The image above is of Beppe Grillo, known as the "Clown Prince" of Italian politics. The title is apropos, as he really is a comedian, and he wants to be Prime Minister of his country.
We could learn a thing or two from the Italians, and any country with a parliamentary system of government for that matter. Here in the United States, a clown prince of politics is someone like House Speaker John Boehner, who favors spray tans, and bungles his sentiments almost as badly as George W. Bush. I could easily add to the list of American political clown princes (in both parties), but I don't want to put off my readers. I merely want to explain the difference.
Italians went to the polls on Sunday to elect a new government. Voting in a country with a parliamentary government is even more important than voting in one that is a constitutional republic. Your vote actually counts, and is used to determine which party, if any, gains control of that country's parliament - the governing body. Unlike the United States, where our elected representatives merely promise to try to work together (a lot of good that promise is), parliamentarians must agree, officially, to form what is known as a coalition, in order to get down to the business of governing. The formation of coalitions is necessary when one party does not score a clear victory in a federal election. I've seen this happen repeatedly in Canada, and the result is what is known as a "minority government," where nothing of substance can be accomplished. The benefit of a minority government to the Prime Minister is one similar to a utility employee controlling a power grid in a large city: One flip of the switch and your neighborhood goes dark.
While I was living in Canada, I watched Prime Minister Stephen Harper control Parliament in a way similar to the metaphor I just used. He and his Conservative party presided over several minority governments before winning a majority in the 2011 federal election. Living under minority rule can be a bit unnerving for an American; the plug can literally be pulled at any time, which is something we are not used to. We are used to more order in our electoral process, with regular elections taking place every year, and set terms for our elected officials. Canadians, and citizens of countries like Great Britain and Italy are considerably less bothered by minority governments, but don't appreciate having to schlep to the polls every time the plug gets pulled. This is exactly what Italy is experiencing right now.
The Italian election, although not yet officially decided, looks to be heading towards a minority government. In this case, however, the number of votes cast have added up to virtual gridlock, and a coalition between the parties with the most votes might not solve the problem. Not only will the Italian government be hamstrung, it will be powerless with the country on the brink of financial ruin so dire, it could send the rest of Europe into a serious tailspin.

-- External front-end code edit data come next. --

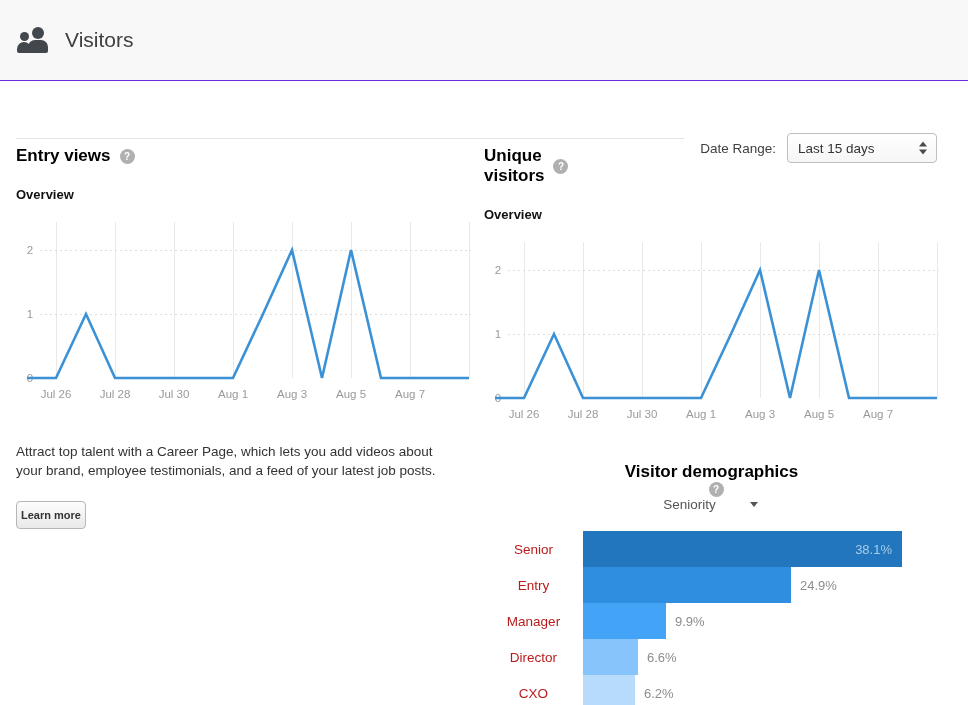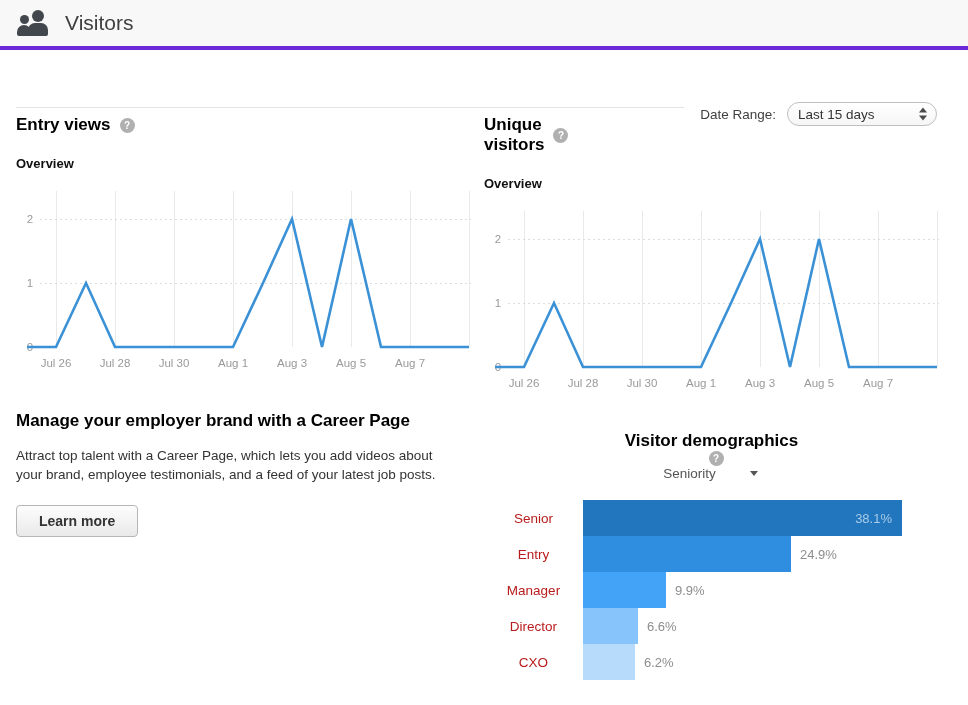--- a/index.html
+++ b/index.html
@@ -17,9 +17,9 @@
 
   
   .page-header {
-    height: 50px;
+    height: 81px;
     background: #f8f8f8;
-    border-bottom: 4px solid #6d28d9;
+    border-bottom: 1px solid #6d28d9;
     display: flex;
     align-items: center;
     padding-left: 17px;

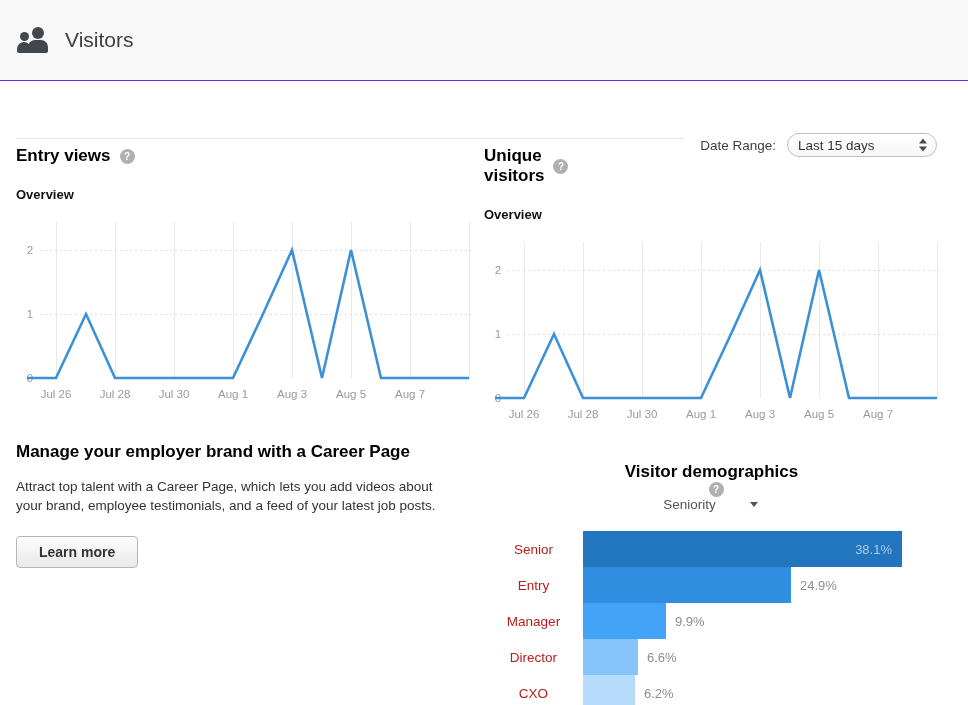--- a/index.html
+++ b/index.html
@@ -86,9 +86,9 @@
   .select-box {
     position: relative;
     width: 150px;
-    height: 24px;
+    height: 30px;
     border: 1px solid #bfbfbf;
-    border-radius: 12px;
+    border-radius: 4px;
     background: linear-gradient(#ffffff, #f6f6f6);
     box-sizing: border-box;
     display: flex;

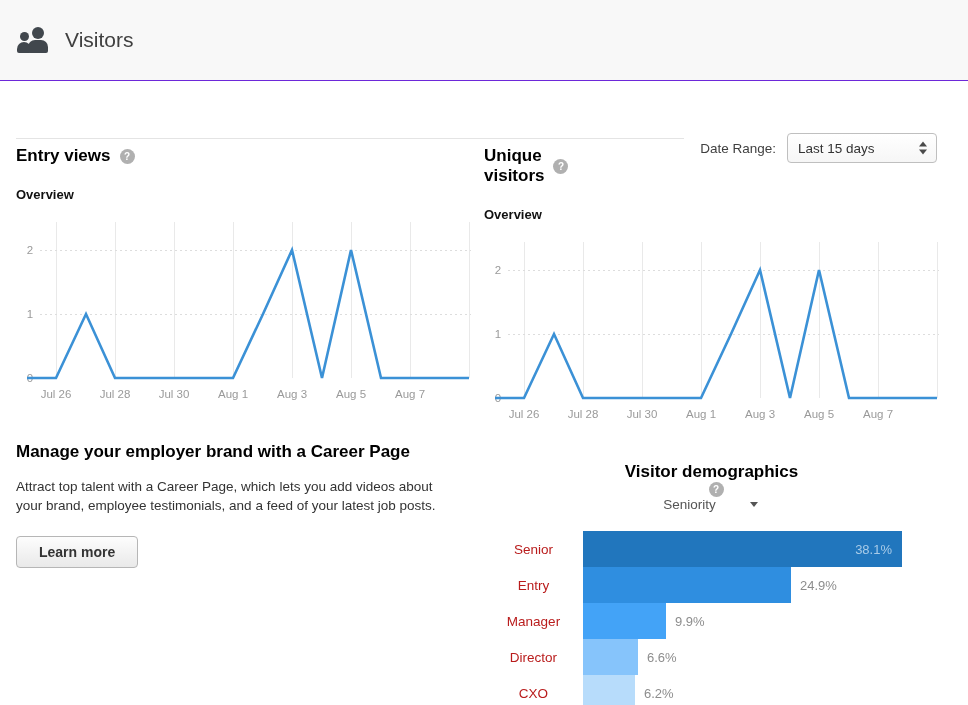--- a/index.html
+++ b/index.html
@@ -346,7 +346,6 @@
     </div>
 
     <div class="promo">
-      <div class="promo-title">Manage your employer brand with a Career Page</div>
       <div class="promo-body">Attract top talent with a Career Page, which lets you add videos about your brand, employee testimonials, and a feed of your latest job posts.</div>
       <button class="learn-more-btn">Learn more</button>
     </div>

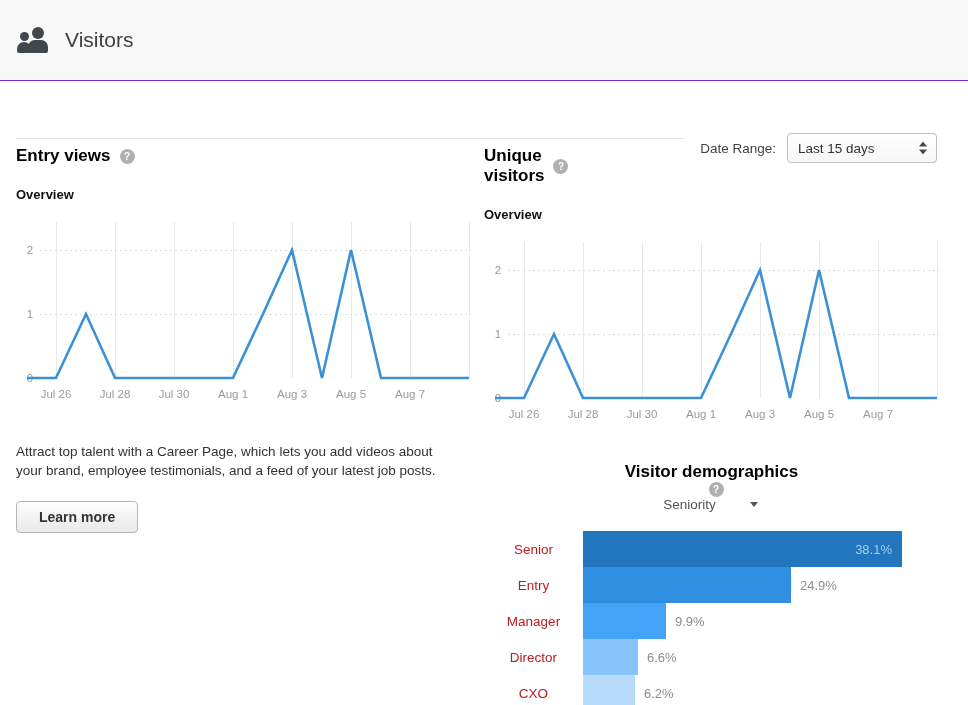--- a/index.html
+++ b/index.html
@@ -198,8 +198,8 @@
   .learn-more-btn {
     margin-top: 21px;
     display: inline-block;
-    padding: 7px 22px;
-    font-size: 14px;
+    padding: 7px 4px;
+    font-size: 11px;
     font-weight: bold;
     color: #333333;
     border: 1px solid #b6b6b6;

Into the middle of all this comes Beppe Grillo, who, in America, would be compared to someone like Ralph Nader, Ross Perot, or Ron Paul. Except, Beppe Grillo isn't a consumer advocate, a wealthy businessman, or a doctor. He is a comedian. Yes; imagine if George Carlin, were he still alive, wanting to be president. That's who Beppe Grillo is. His Five Star Movement party has captured the hearts of many Italians who are fed up with their mainstream politicians and want change. Unfortunately, Grillo's party did not get enough votes to govern; instead, the people who voted for him have deadlocked the two mainstream parties, the ones headed by former philandering, conservative-leaning Prime Minister Silvio Berlusconi, and his opponent, the more liberal Pier Luigi Bersani. The one positive thing Grillo and his followers did accomplish, is they made their feelings known about how disappointed they are with Italy's history of corruption, which has lead the country down the same path as Greece and Spain. If austerity measures are not enacted, Italy's economy will fail, and will have to be rescued. In an effort to avoid this, Italians might have to go to the polls again, and start from scratch. A minority government that cannot form a viable coalition under these circumstances is unacceptable.

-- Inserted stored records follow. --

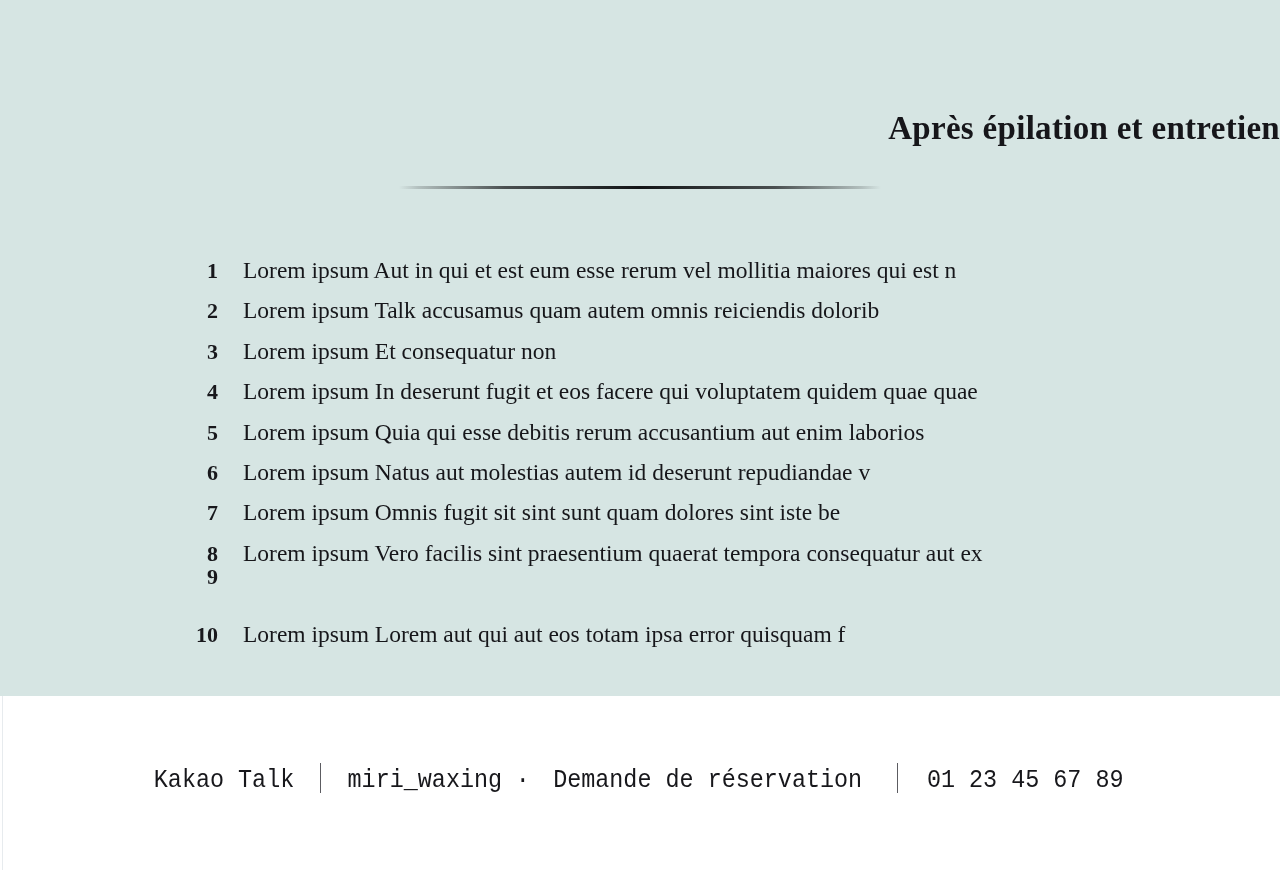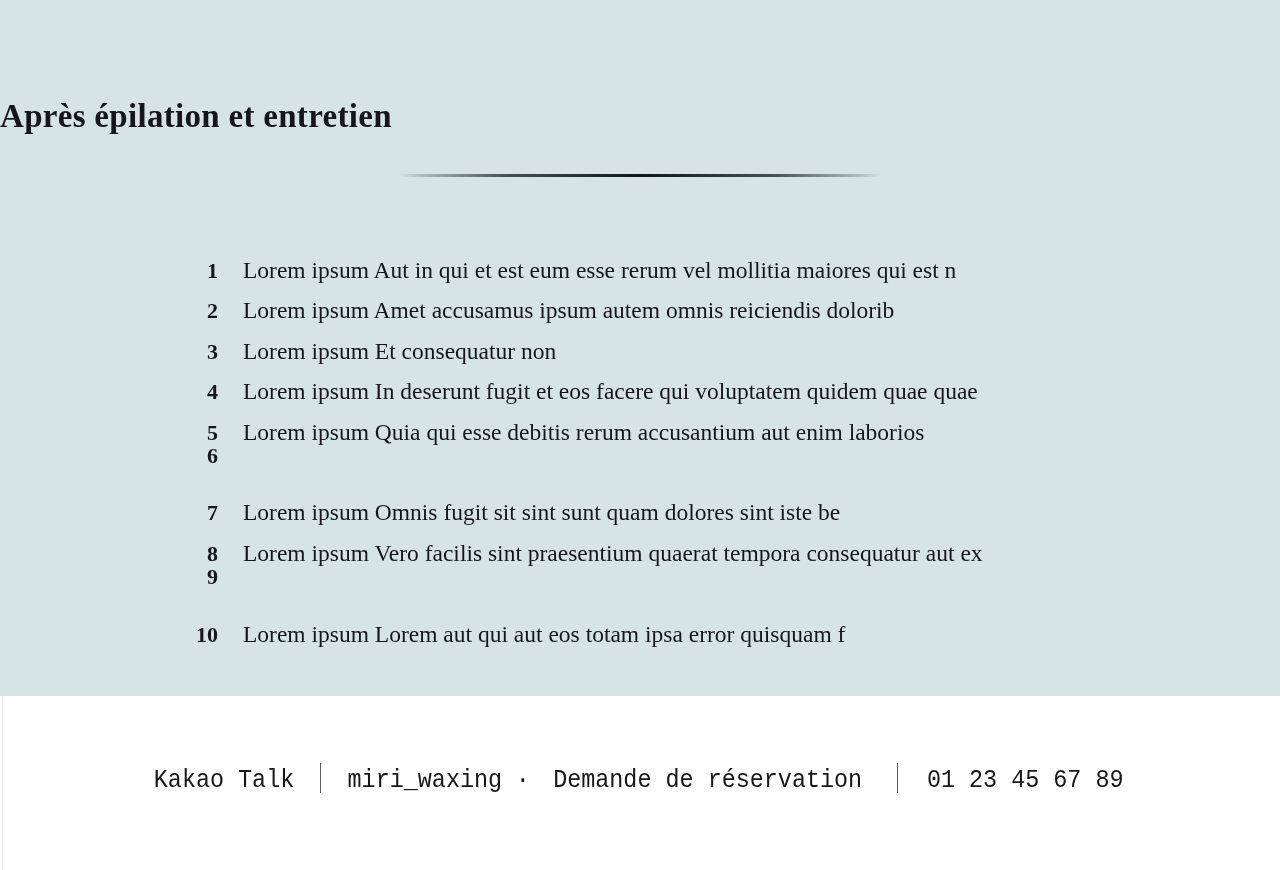--- a/index.html
+++ b/index.html
@@ -37,9 +37,9 @@
   #title-block {
     position: absolute;
     left: 0;
-    top: 100px;
-    width: 1280px;
-    text-align: left;
+    top: 112px;
+    width: 1280px;
+    text-align: right;
   }
 
   #page-title {

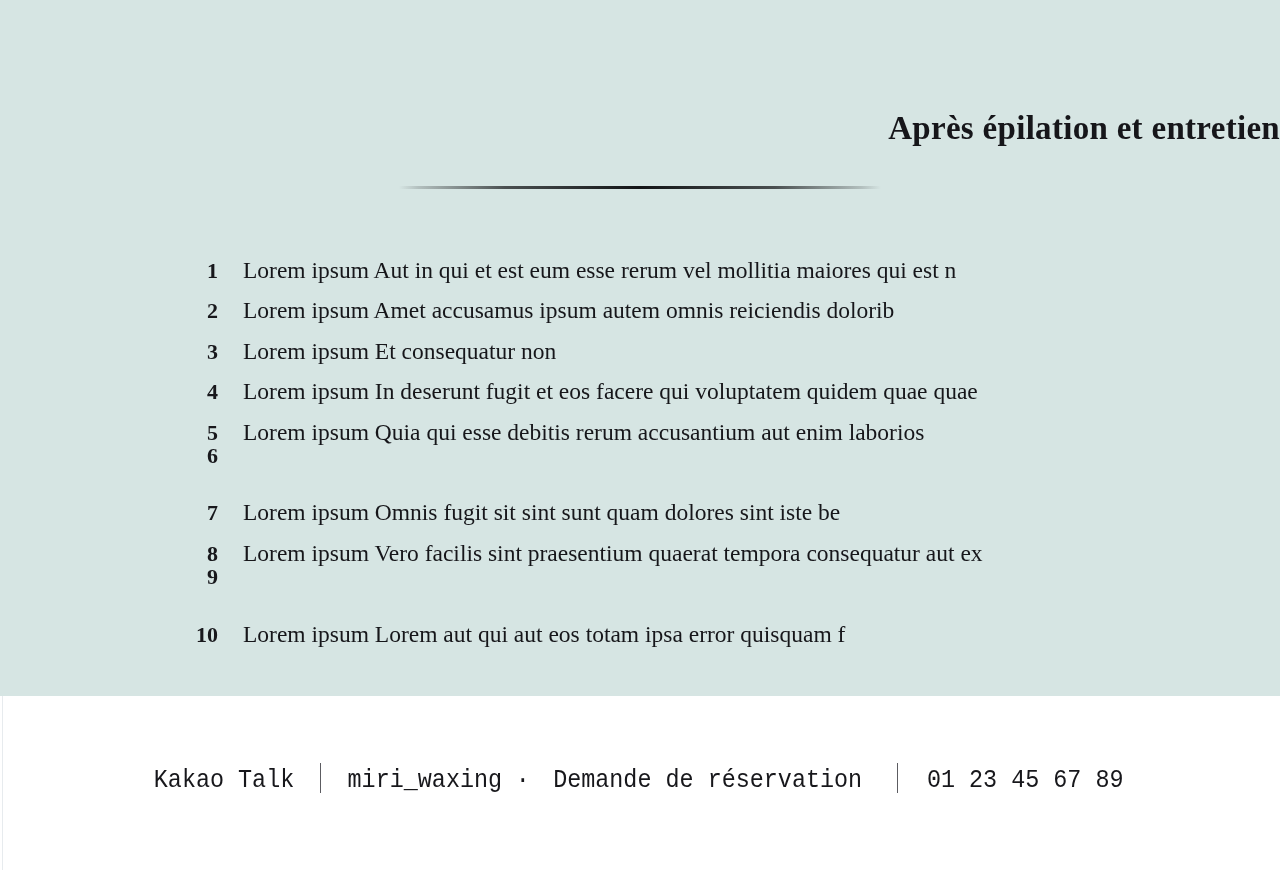--- a/index.html
+++ b/index.html
@@ -178,7 +178,7 @@
       </div>
       <div class="list-row">
         <div class="row-num">2</div>
-        <div class="row-text">Lorem ipsum Amet accusamus ipsum autem omnis reiciendis dolorib</div>
+        <div class="row-text">Lorem ipsum Talk accusamus quam autem omnis reiciendis dolorib</div>
       </div>
       <div class="list-row">
         <div class="row-num">3</div>

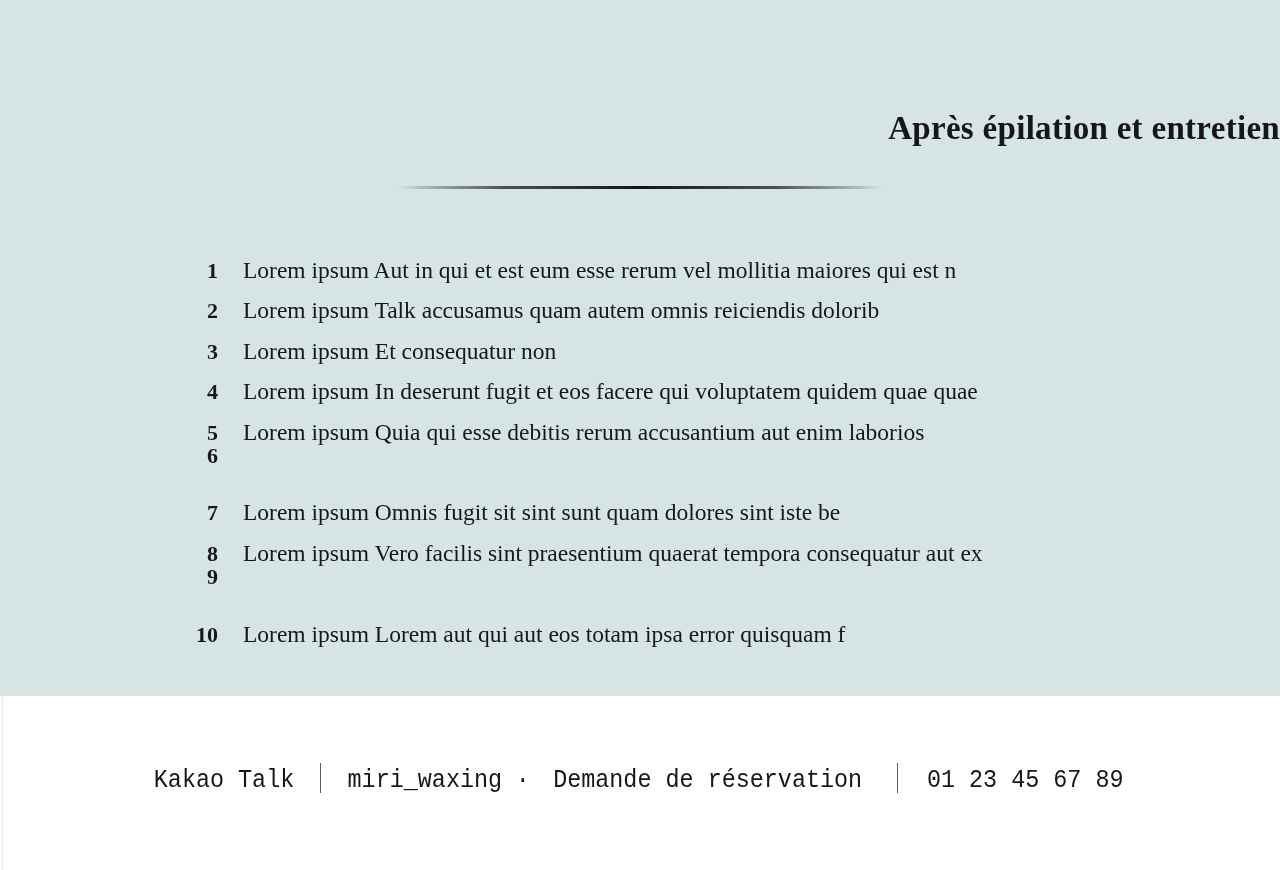--- a/index.html
+++ b/index.html
@@ -194,6 +194,7 @@
       </div>
       <div class="list-row">
         <div class="row-num">6</div>
+        <div class="row-text">Lorem ipsum Natus aut molestias autem id deserunt repudiandae v</div>
       </div>
       <div class="list-row">
         <div class="row-num">7</div>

As ruinous as American government is, and as intractable as both political parties are, I would not want to be an Italian citizen at this point in time. Don't get me wrong, I love everything about Italy, but right now, the country is in the midst of a political pickle I want no part of. Comparisons of Silvio Berlusconi to Benito Mussolini are just the tip of the iceberg when it comes to describing what has actually gone wrong. And, don't for a second believe that the United States doesn't own a few kernels of responsibility for the sorry state of the European economy. Hello? Mortgage-backed securities? Toxic debt?
As far as Beppe Grillo is concerned, I would love to see a comedian become Prime Minister of Italy. I've always been a firm believer in truth disguised as comedy. Remember, if you will, the Shakespearean fool: he might be the clown prince of court, but his humor disguised the truth. Beppe Grillo has shown us that humor rings truer in politics than the best stump speeches given by the most articulate politicians. Sometimes, it takes a fool to help us see things clearly.